I create separate paths around and within objects with the bezier pen tool. Since Adobe Photoshop 6 using the tool actually creates a shape which fills as you create the path, which gets in the way of seeing what you are doing. To combat this, I double-click on the backgound layer in the layer palette, which unlocks the background layer. Then you can copy the layer and when that layer is visible you go back down to the first layer (Now Layer 0, no longer the called the background layer), and start working the pen tool. It creates the new shape layer between the two layers, allowing you to see the path being created without the annoying shape fill interfering. Then you draw by placing bezier points and pulling bezier handles until you have drawn a completed path around the object that you are knocking out of it's background. Then in the path palette, you can save the work path if you wish and convert the path to a selection, invert the selection and cut the backgound out to transparent. The path remains, you can undo if you wish and re-edit the path at will.
You can then put whatever background you wish behind the retained object.

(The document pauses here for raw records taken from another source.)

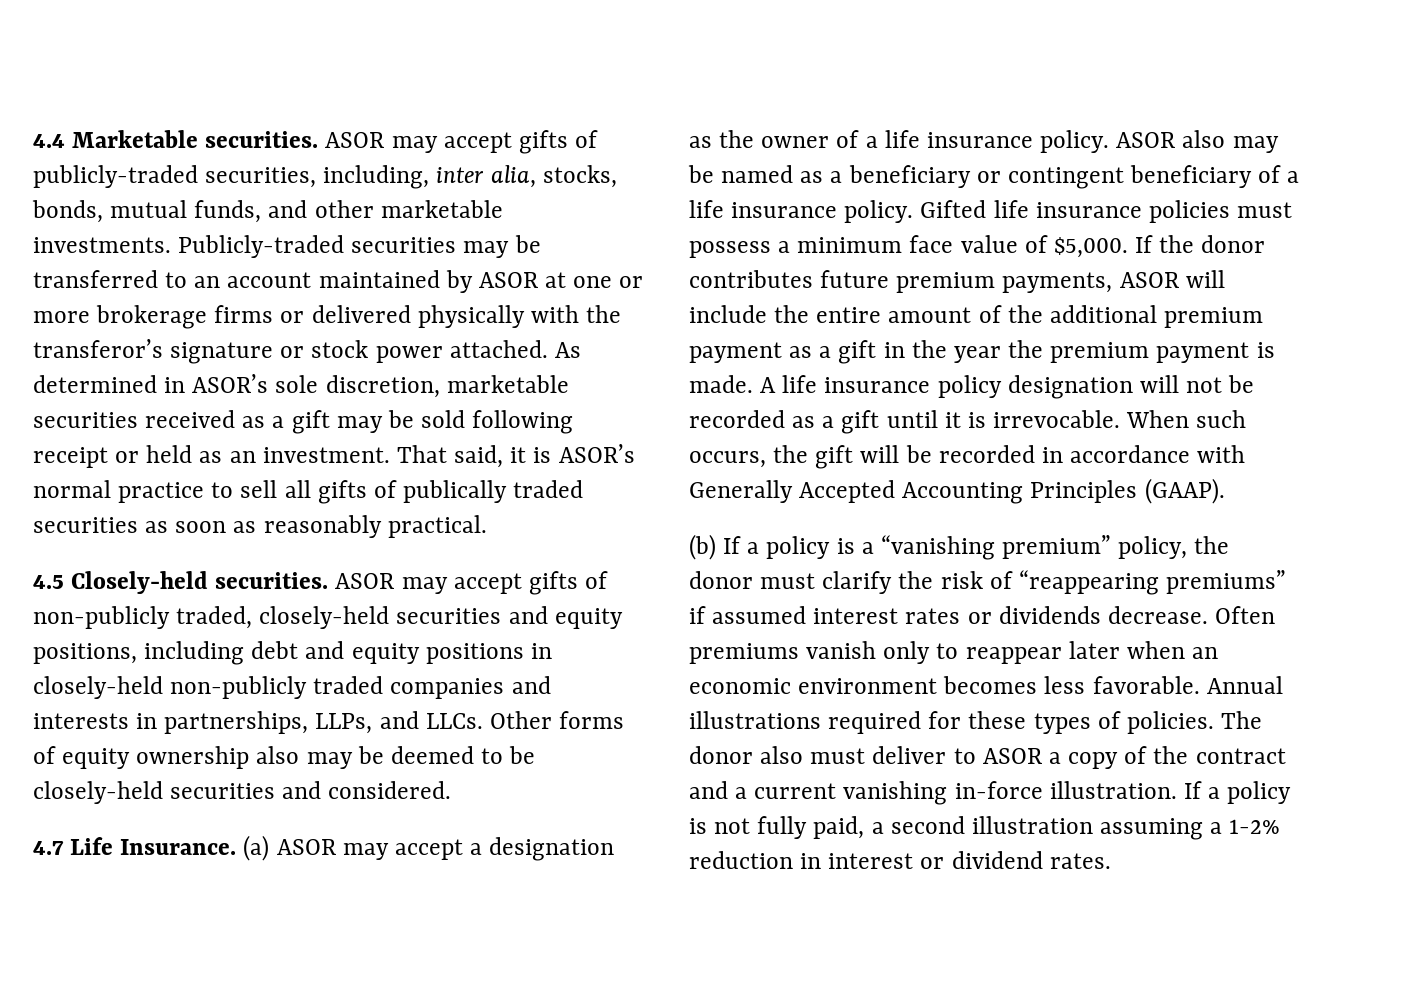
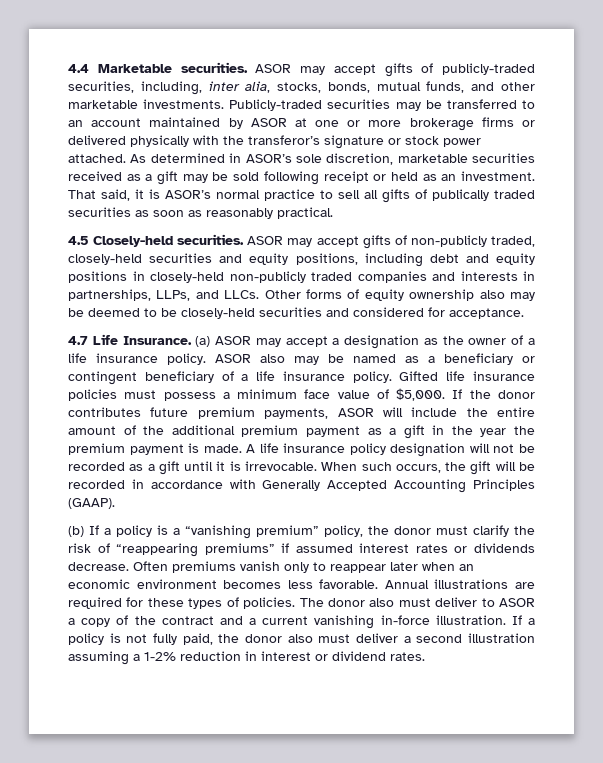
- Other forms of equity ownership also may be deemed to be closely-held securities and considered.
+ Other forms of equity ownership also may be deemed to be closely-held securities and considered for acceptance.
- Annual illustrations required for these types of policies.
+ Annual illustrations are required for these types of policies.
- If a policy is not fully paid, a second illustration assuming a 1-2% reduction in interest or dividend rates.
+ If a policy is not fully paid, the donor also must deliver a second illustration assuming a 1-2% reduction in interest or dividend rates.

I recommend the Classroom in a Book series for all the Adobe Products. And the internet is filled with Photoshop tutorials. Hot Photoshop Mama (yep, that's her handle) has a great one about how to dye someone's hair that needs to cover her black roots. It's a mask layer technique based on a drawn selection, a solid color fill and brightness/contrast and opacity controls. It's also a great way to remove flashbulb flare from over-exposed photos, or excessive glare off shiny objects like glass or a gloss finish. If you look at Schroeder's workshop pictures in image 3 there is a big reflection of florescent bulbs right across the pin-up girl's er, ah bosom. I wanted to create a bit of humor in having Deb inspecting his shop while studiously avoiding noticing the bare-chested lass up on the wall. So the glare was removed in the shop tour photo using the technique for hair root re-dye and some other fancy footwork.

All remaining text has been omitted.